Trevor Noah’s The Daily Show is taking aim at the depiction of police – and police brutality on TV, hoping to start a large scale conversation about what those depictions mean, and how they program us to accept certain types of behavior.
I’ve watched a lot of the shows he mentions, and I admit I’ve watched them without thinking wait that’s not right for far too long. And I would like to assume they’ve been written in that way too, by people not thinking about the message they’re sending. Except, it’s time to think. It’s time to change the message.
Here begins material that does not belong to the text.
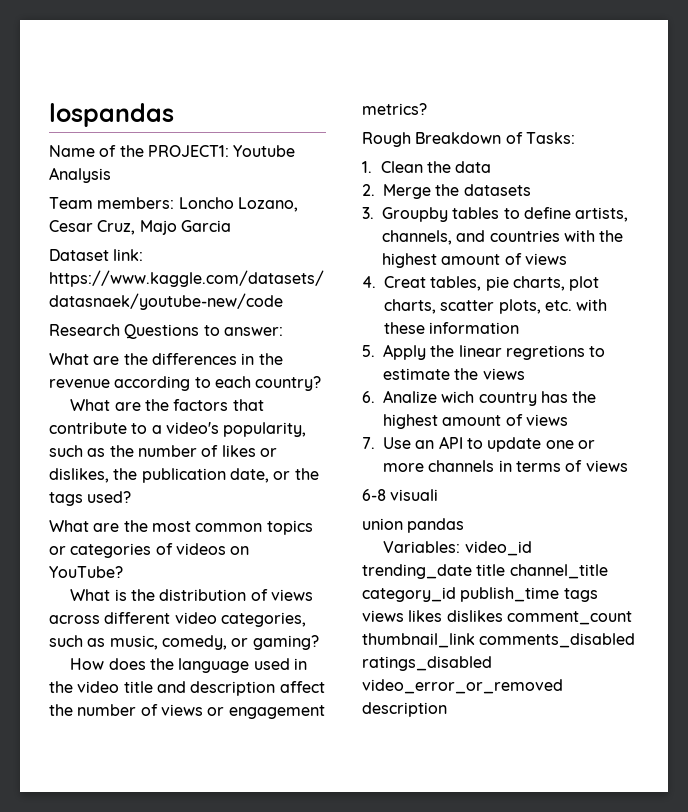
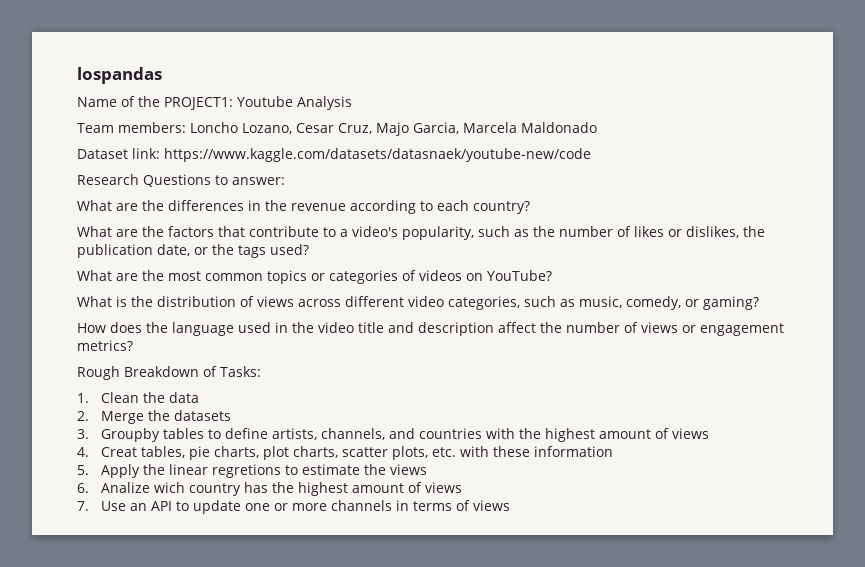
- Team members: Loncho Lozano, Cesar Cruz, Majo Garcia
+ Team members: Loncho Lozano, Cesar Cruz, Majo Garcia, Marcela Maldonado
- 6-8 visuali
- union pandas
- Variables: video_id trending_date title channel_title category_id publish_time tags views likes dislikes comment_count thumbnail_link comments_disabled ratings_disabled video_error_or_removed description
It’s time to have these conversations.
The clip includes Bones‘ Booth and Brennan, Chicago P.D.‘s Voight, Hawaii Five-0‘s Grover and Reigns, Law & Order: SVU‘s Benson and Stabler, Lucifer‘s Chloe and NYPD Blue‘s Sipowicz, all using unnecessary violence to “get answers.”
“Every cop show makes it seem like the reason cops have to beat suspects is because without the beatdown, they won’t tell the truth, and so those beatings protect the rest of society from these lying criminals,” Noah said, only to then explain: “But in real life, beating a suspect is a great way to get them to confess to something they didn’t do, which means you’ve locked up an innocent person — and you’ve let the real criminal walk free.”
We know TV is “a powerful tool that shapes how the public sees the police, shapes how the public sees the police’s role in society and how accountable they should be” and that comes with responsibility, particularly in this moment in time.
Brooklyn 99 already scrapped the episodes they had written for next season, hopefully with the idea to address the problems and become agents for change. All procedural cop shows should think about doing the same. If not, well …they’re complicit, aren’t they?